While Mia prepares Bradley for her first screen test, Chip promises Daniel (Desean Terry) that he will get the co-host position when either Alex or Bradley leave. Bradley is still undecided over accepting the job and underwhelms during her first camera tests, leading Cory to pick out a new wardrobe for her; Cory and Bradley get to know each other in the process. Meanwhile, Alex prepares to conduct the interview with Ashley, but Chip informs her that it would not be appropriate for her to do it, given that she worked closely with Mitch for years. Alex is enraged, but ultimately relents after being pressed by Mia, who is implied to have had an affair with Mitch. Realizing that Alex handed Ashley's interview to her, Bradley confronts her, but Alex reassures that she believes in her. The following morning, Bradley arrives for her first day. Before the show, Alex whispers in her ear, "Don't fuck it up."

==Development==
===Production===
The episode was written by co-executive producer Erica Lipez, and directed by David Frankel. This was Lipez's first writing credit, and Frankel's first directing credit.

===Writing===
The episode introduces a button found in Mitch's dressing room, which shuts the door to the dressing room. This is inspired by Matt Lauer, who was fired from Today after an investigation into sexual misconduct accusations, and Lauer also had a button that would close the door. Kerry Ehrin explained, "We went back and forth. But ultimately, I've known so many people who have had those buttons in their offices and I didn't realize they could be used in different contexts. It seemed like a real thing that happens in the world."

===Casting===
While the series is inspired by real-life people, Martin Short mentioned that his character is not modeled after a specific person. Short sought a basis, but never specified what directors he based it on, "maybe not even obvious choices, maybe someone who is an accomplished director, but hasn't been #MeToo’d, or is indeed a predator. So you can apply one to the other imagining how he might feel were he suddenly brought down."

==Critical reviews==
"Chaos Is the New Cocaine" received mixed reviews from critics. Maggie Fremont of Vulture gave the episode a 3 star rating out of 5 and wrote, "Alex walks into the studio and grabs Bradley's hand, everything Bradley wanted — but it's only so she can lean in and whisper these words of comfort in her new co-host’s ear: “Don't fuck it up.” You guys, this is exciting."
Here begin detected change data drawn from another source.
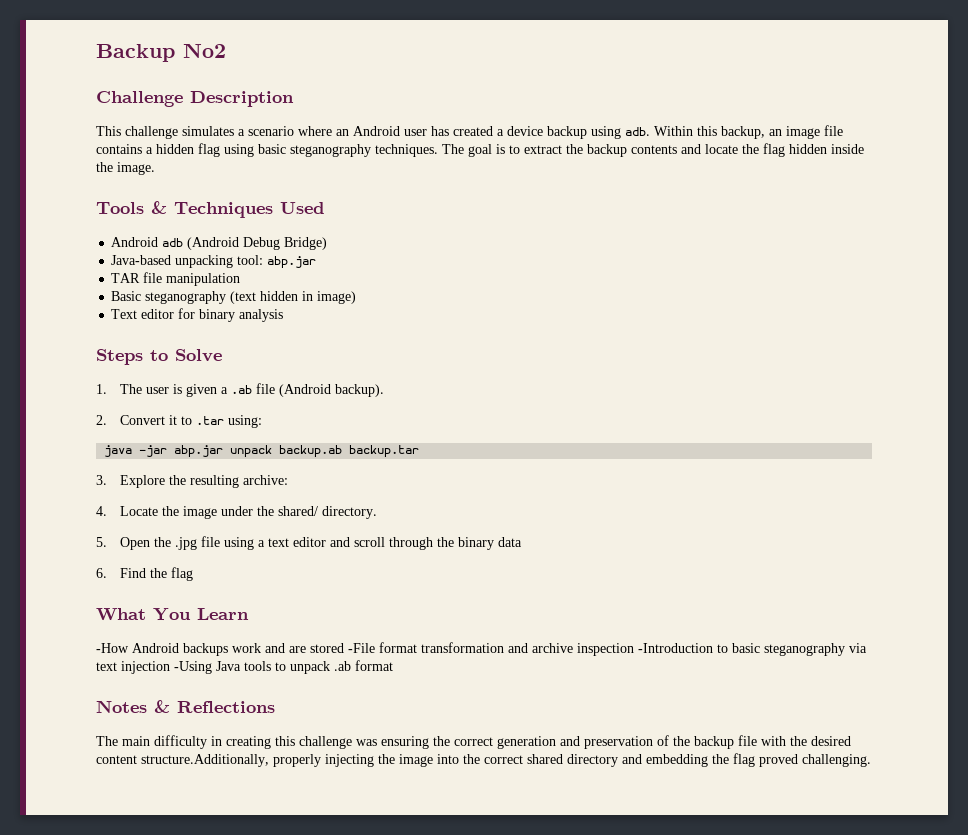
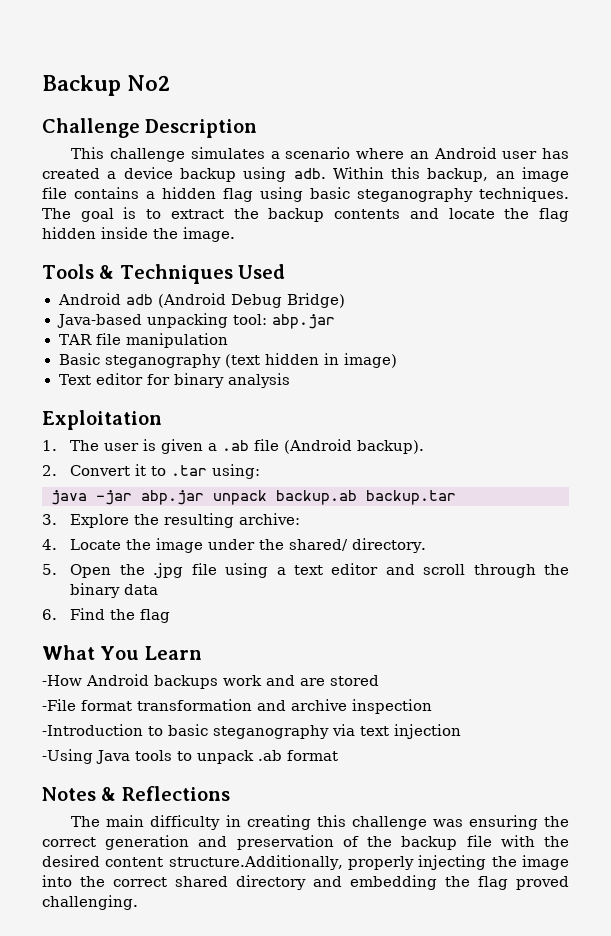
- Steps to Solve
+ Exploitation
- -How Android backups work and are stored -File format transformation and archive inspection -Introduction to basic steganography via text injection -Using Java tools to unpack .ab format
+ -How Android backups work and are stored
+ -File format transformation and archive inspection
+ -Introduction to basic steganography via text injection
+ -Using Java tools to unpack .ab format

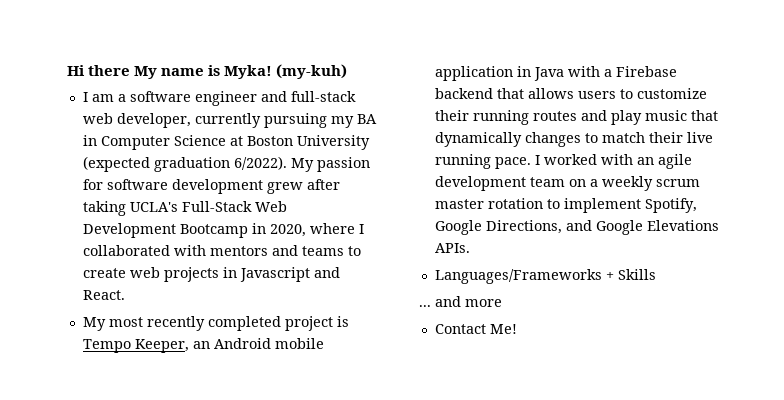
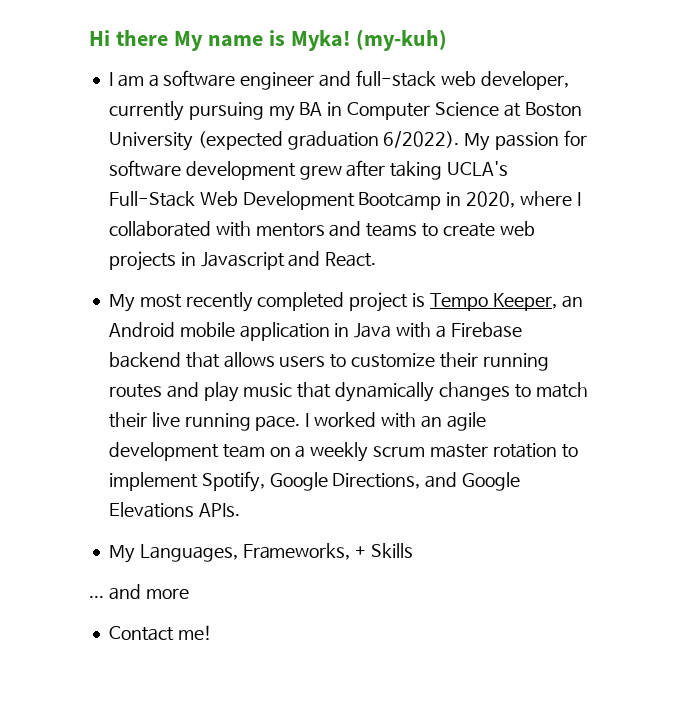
- Languages/Frameworks + Skills
+ My Languages, Frameworks, + Skills
- Contact Me!
+ Contact me!

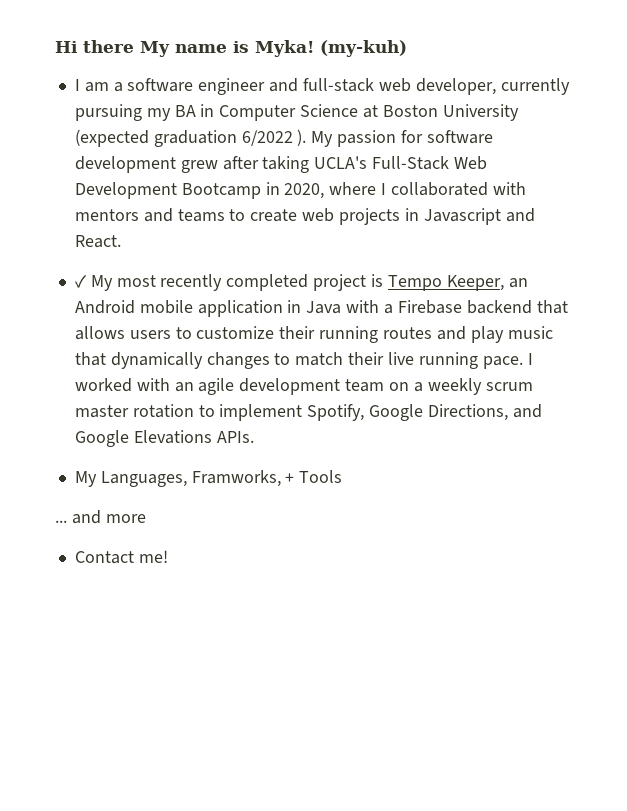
- I am a software engineer and full-stack web developer, currently pursuing my BA in Computer Science at Boston University (expected graduation 6/2022).
+ I am a software engineer and full-stack web developer, currently pursuing my BA in Computer Science at Boston University (expected graduation 6/2022 ).
- My most recently completed project is Tempo Keeper, an Android mobile application in Java with a Firebase backend that allows users to customize their running routes and play music that dynamically changes to match their live running pace.
+ ✓ My most recently completed project is Tempo Keeper, an Android mobile application in Java with a Firebase backend that allows users to customize their running routes and play music that dynamically changes to match their live running pace.
- My Languages, Frameworks, + Skills
+ My Languages, Framworks, + Tools

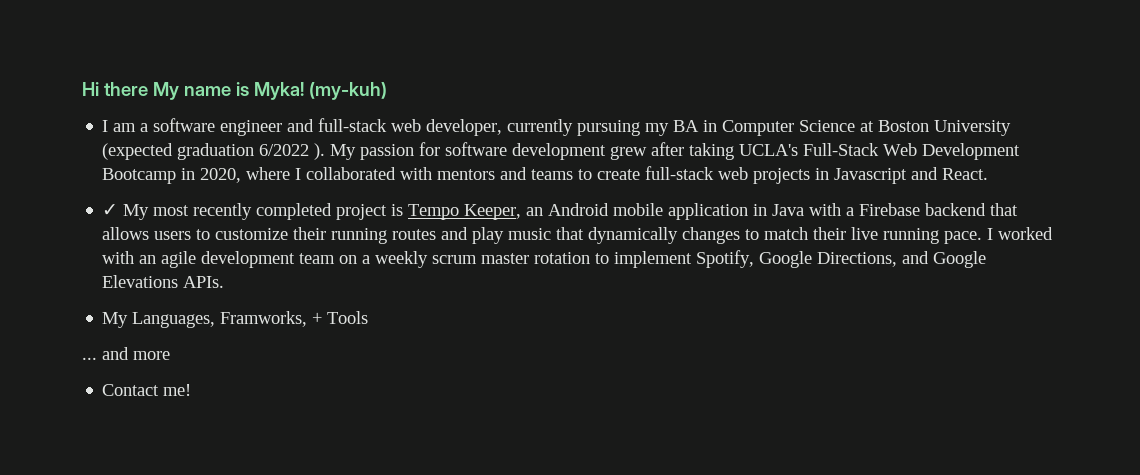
- My passion for software development grew after taking UCLA's Full-Stack Web Development Bootcamp in 2020, where I collaborated with mentors and teams to create web projects in Javascript and React.
+ My passion for software development grew after taking UCLA's Full-Stack Web Development Bootcamp in 2020, where I collaborated with mentors and teams to create full-stack web projects in Javascript and React.

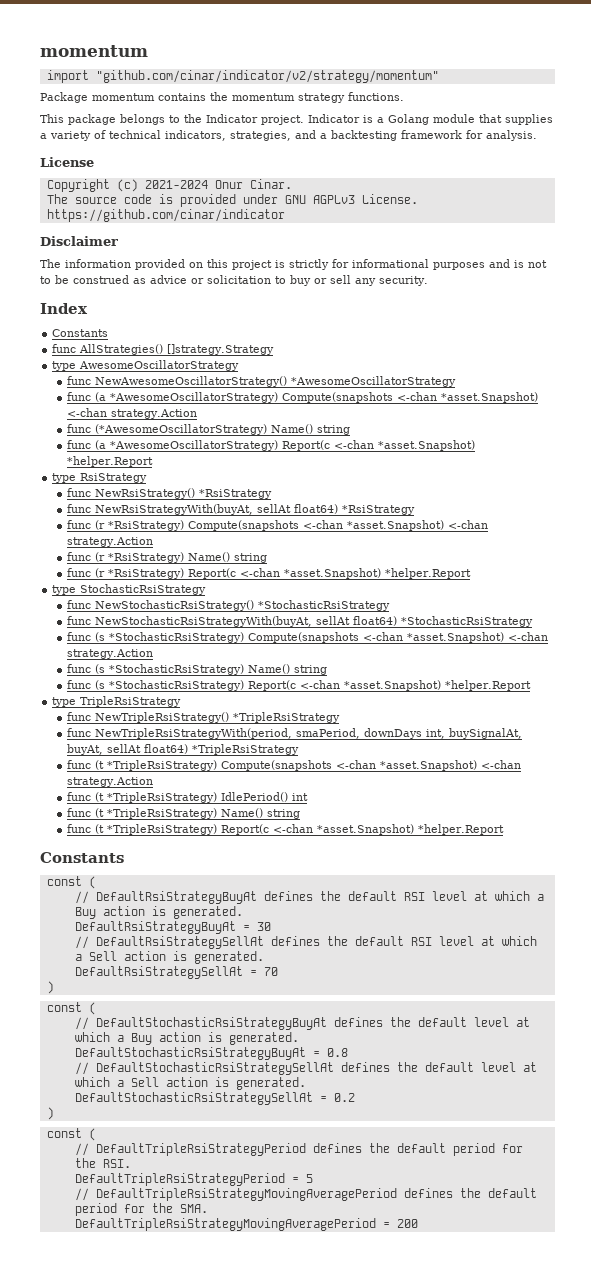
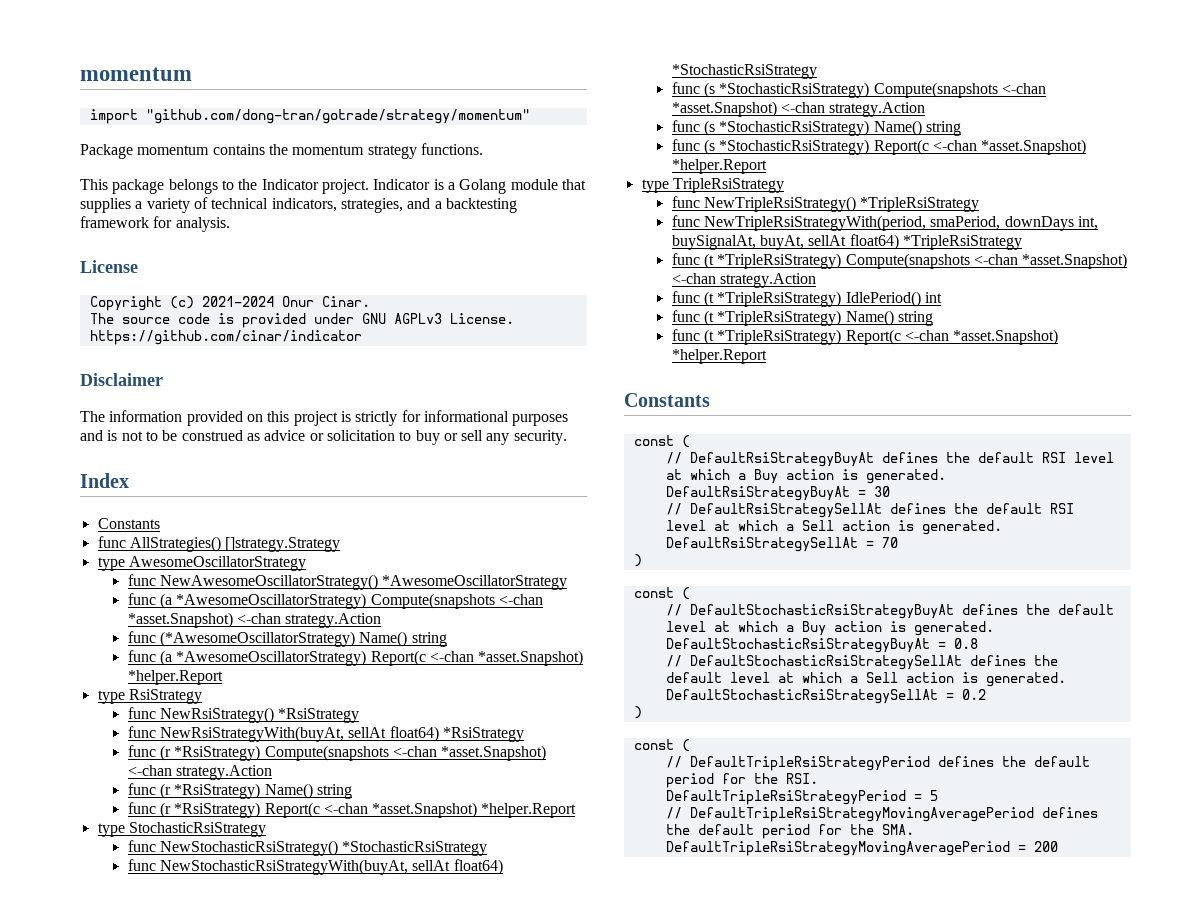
- import "github.com/cinar/indicator/v2/strategy/momentum"
+ import "github.com/dong-tran/gotrade/strategy/momentum"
Jodi Walker of Entertainment Weekly wrote, "A bomb was dropped in the final moments of The Morning Shows second episode, and in the third, it's time to face the fallout. For most of that fallout, we still have no idea why Alex decided to up and name Bradley as her new co-host in front of a bunch of reporters, basically forcing the network to hire her. But it's starting to seem like Alex may just share Cory's sentiment that, ahem, chaos is the new cocaine."

Esme Mazzeo of Telltale TV wrote, "By the end of The Morning Show Season 1 Episode 3, things seem to be heading in an interesting direction — but I'm not confident enough to use the word exciting." Joel Keller of Decider wrote, "the show is funny enough and moves along well enough, and the three A-listers' performances are compelling enough, that this is likely the only Apple TV+ show introduced so far that we'll watch all the way through."

===Accolades===
Billy Crudup submitted the episode to support his nomination for Outstanding Supporting Actor in a Drama Series at the 72nd Primetime Emmy Awards. He wound up winning the award, becoming the first actor from the series to win an Emmy.

Martin Short was also nominated for Outstanding Guest Actor in a Drama Series, losing to Ron Cephas Jones for This Is Us.